State the number of lines in the records beneath that hold the word "case", and add nothing.

Edit tracking data:
========================================
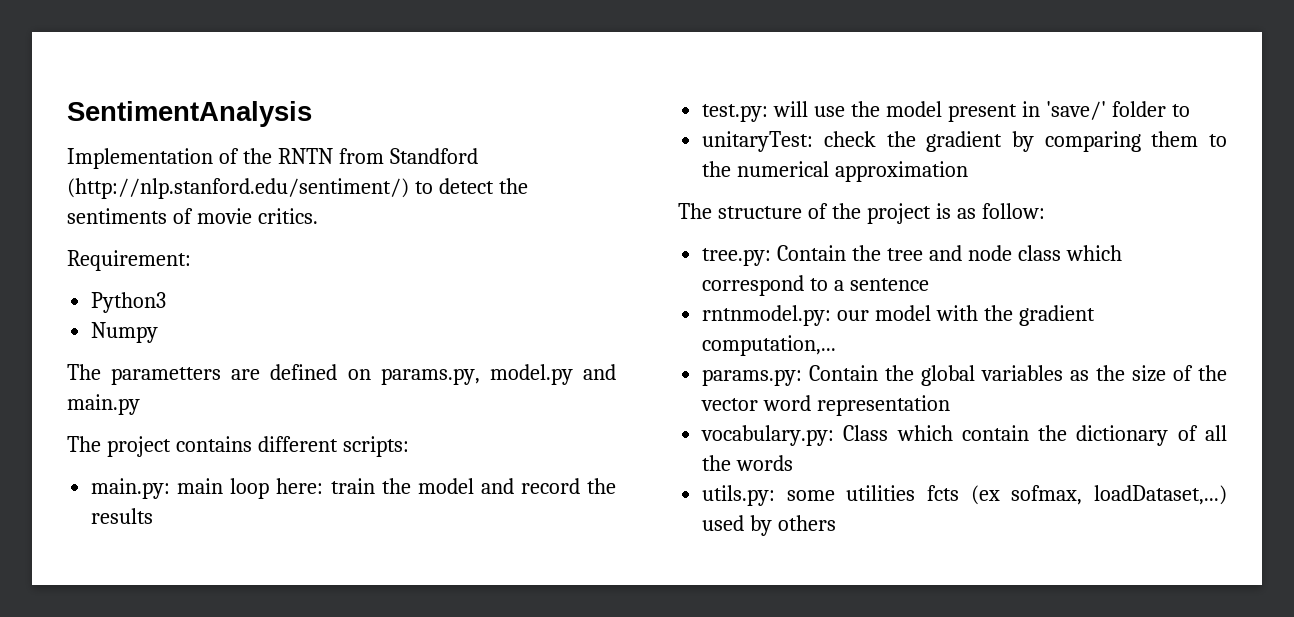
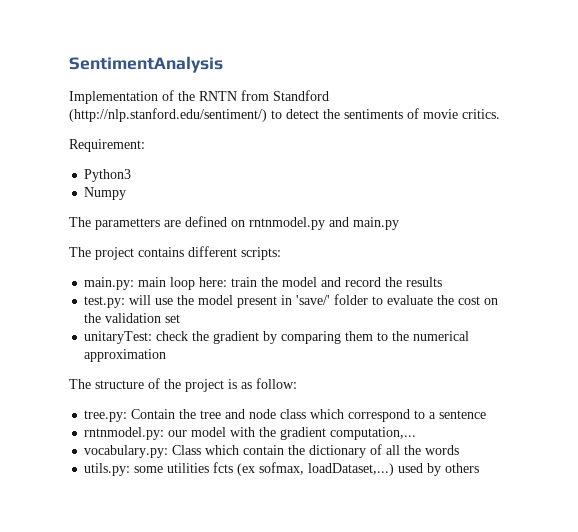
- The parametters are defined on params.py, model.py and main.py
+ The parametters are defined on rntnmodel.py and main.py
- test.py: will use the model present in 'save/' folder to
+ test.py: will use the model present in 'save/' folder to evaluate the cost on the validation set
- params.py: Contain the global variables as the size of the vector word representation

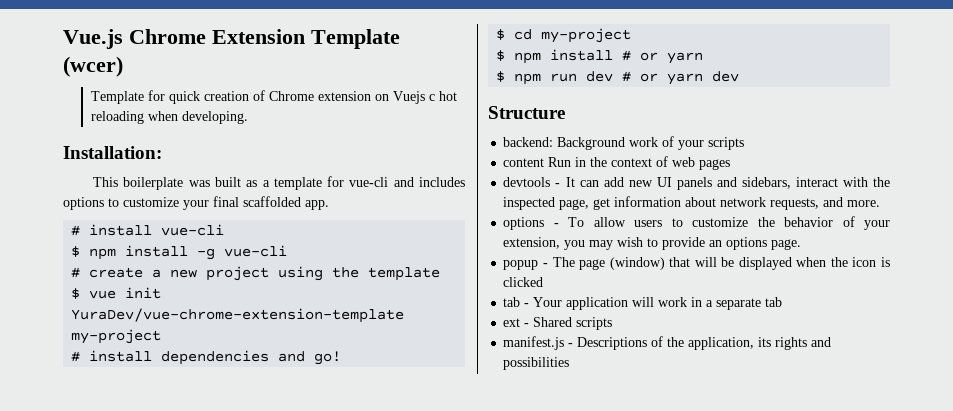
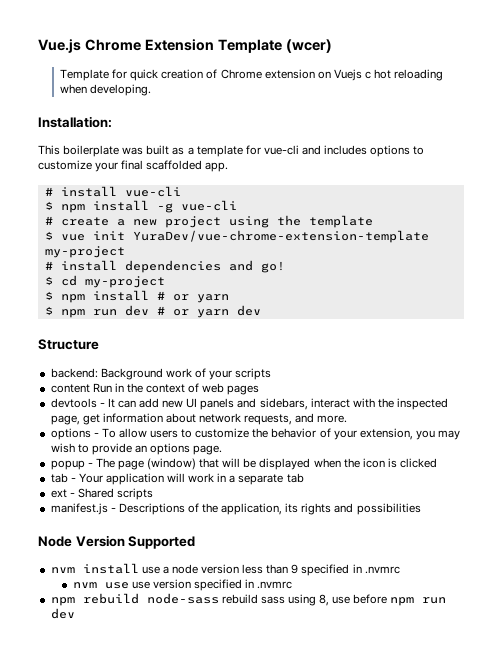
+ Node Version Supported
+ nvm install use a node version less than 9 specified in .nvmrc
+ nvm use use version specified in .nvmrc
+ npm rebuild node-sass rebuild sass using 8, use before npm run dev

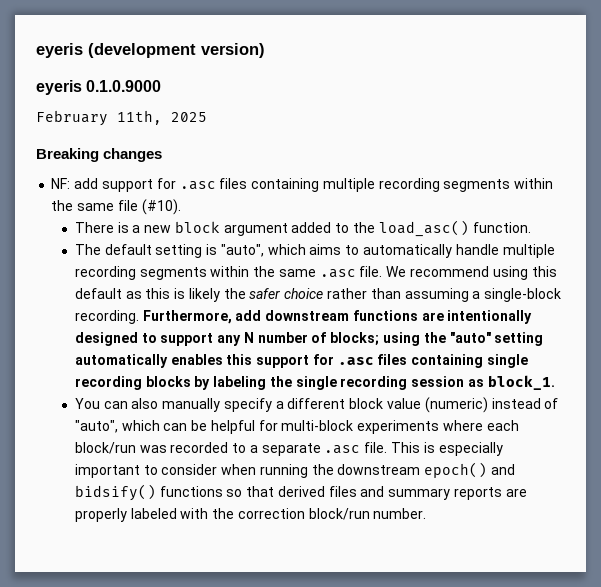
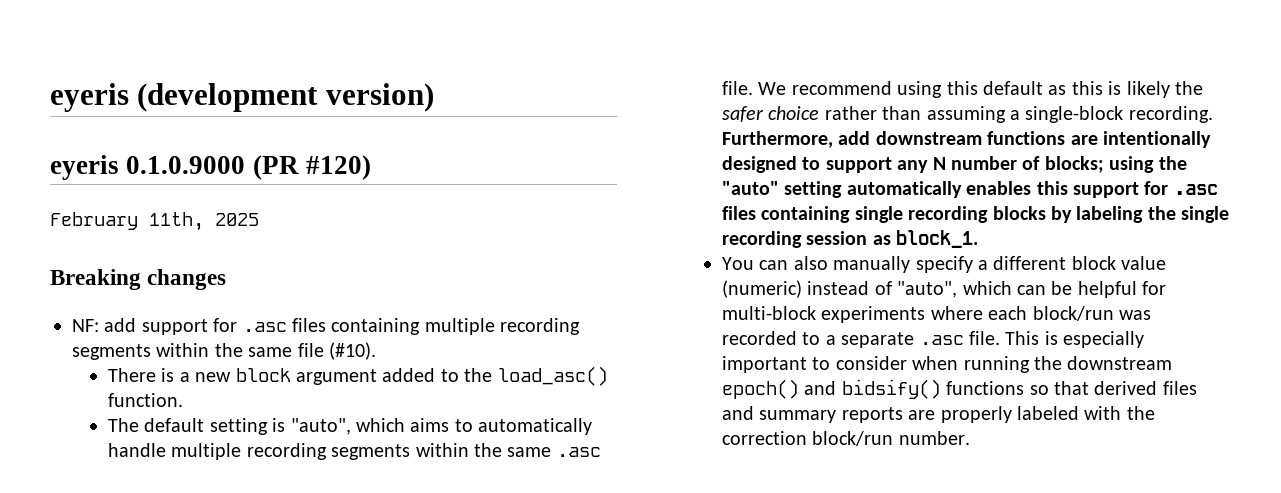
- eyeris 0.1.0.9000
+ eyeris 0.1.0.9000 (PR #120)

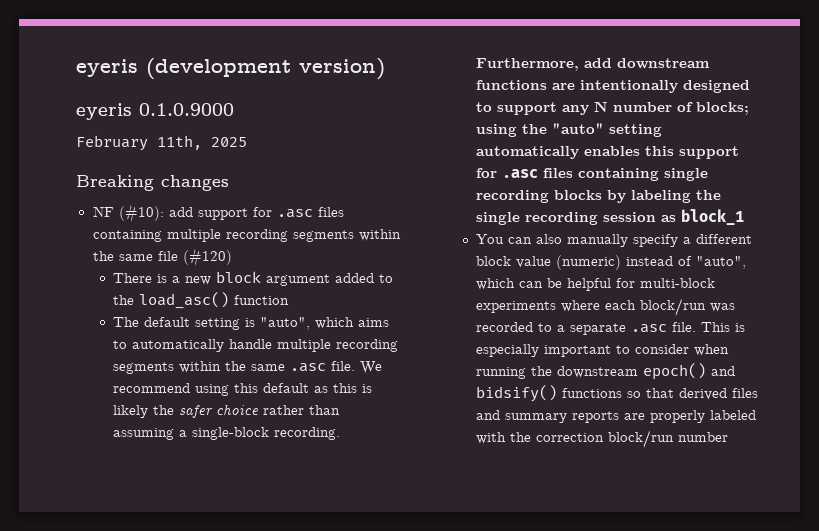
- eyeris 0.1.0.9000 (PR #120)
+ eyeris 0.1.0.9000
- NF: add support for .asc files containing multiple recording segments within the same file (#10).
+ NF (#10): add support for .asc files containing multiple recording segments within the same file (#120)
- There is a new block argument added to the load_asc() function.
+ There is a new block argument added to the load_asc() function
- Furthermore, add downstream functions are intentionally designed to support any N number of blocks; using the "auto" setting automatically enables this support for .asc files containing single recording blocks by labeling the single recording session as block_1.
+ Furthermore, add downstream functions are intentionally designed to support any N number of blocks; using the "auto" setting automatically enables this support for .asc files containing single recording blocks by labeling the single recording session as block_1
- This is especially important to consider when running the downstream epoch() and bidsify() functions so that derived files and summary reports are properly labeled with the correction block/run number.
+ This is especially important to consider when running the downstream epoch() and bidsify() functions so that derived files and summary reports are properly labeled with the correction block/run number

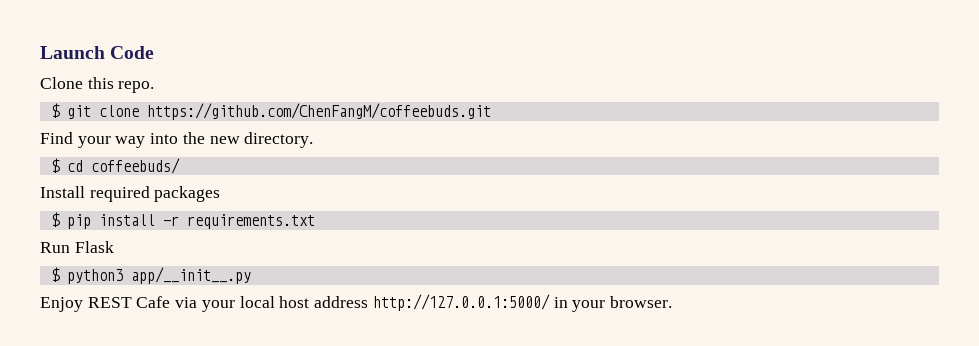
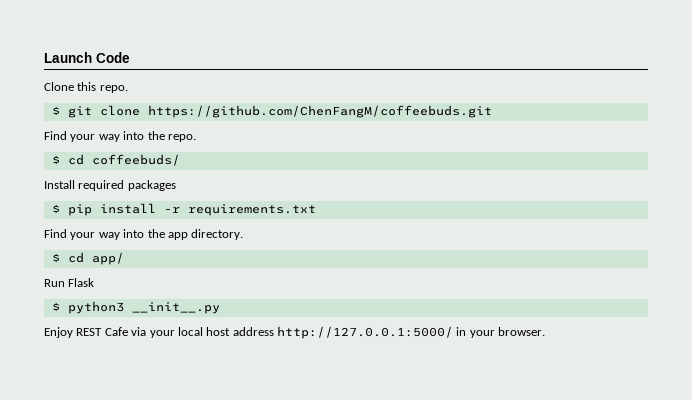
- Find your way into the new directory.
+ Find your way into the repo.
+ Find your way into the app directory.
+ $ cd app/
- $ python3 app/__init__.py
+ $ python3 __init__.py

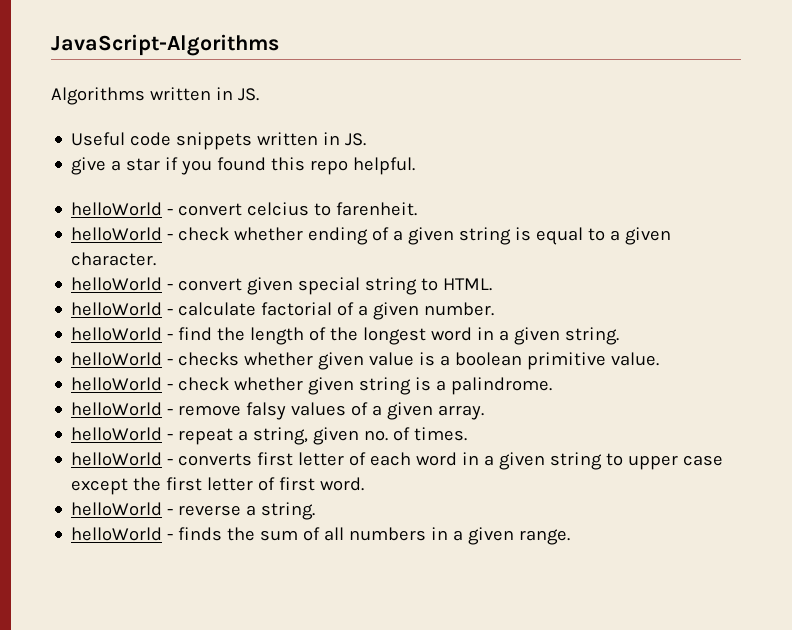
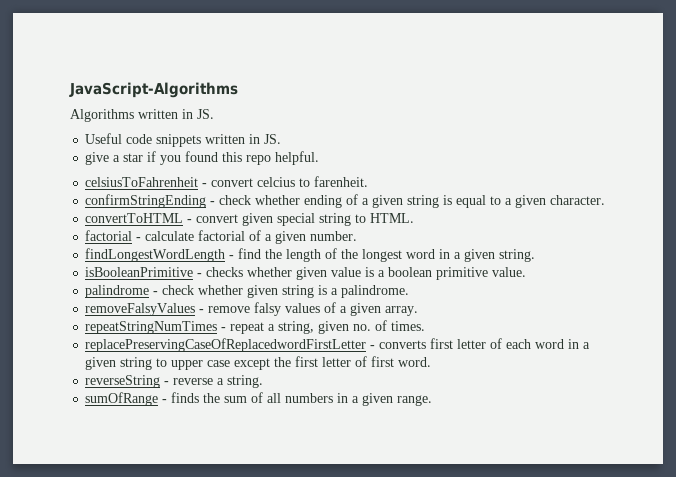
- helloWorld - convert celcius to farenheit.
+ celsiusToFahrenheit - convert celcius to farenheit.
- helloWorld - check whether ending of a given string is equal to a given character.
+ confirmStringEnding - check whether ending of a given string is equal to a given character.
- helloWorld - convert given special string to HTML.
+ convertToHTML - convert given special string to HTML.
- helloWorld - calculate factorial of a given number.
+ factorial - calculate factorial of a given number.
- helloWorld - find the length of the longest word in a given string.
+ findLongestWordLength - find the length of the longest word in a given string.
- helloWorld - checks whether given value is a boolean primitive value.
+ isBooleanPrimitive - checks whether given value is a boolean primitive value.
- helloWorld - check whether given string is a palindrome.
+ palindrome - check whether given string is a palindrome.
- helloWorld - remove falsy values of a given array.
+ removeFalsyValues - remove falsy values of a given array.
- helloWorld - repeat a string, given no. of times.
+ repeatStringNumTimes - repeat a string, given no. of times.
- helloWorld - converts first letter of each word in a given string to upper case except the first letter of first word.
+ replacePreservingCaseOfReplacedwordFirstLetter - converts first letter of each word in a given string to upper case except the first letter of first word.
- helloWorld - reverse a string.
+ reverseString - reverse a string.
- helloWorld - finds the sum of all numbers in a given range.
+ sumOfRange - finds the sum of all numbers in a given range.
========================================
▶ TASK RESULT
2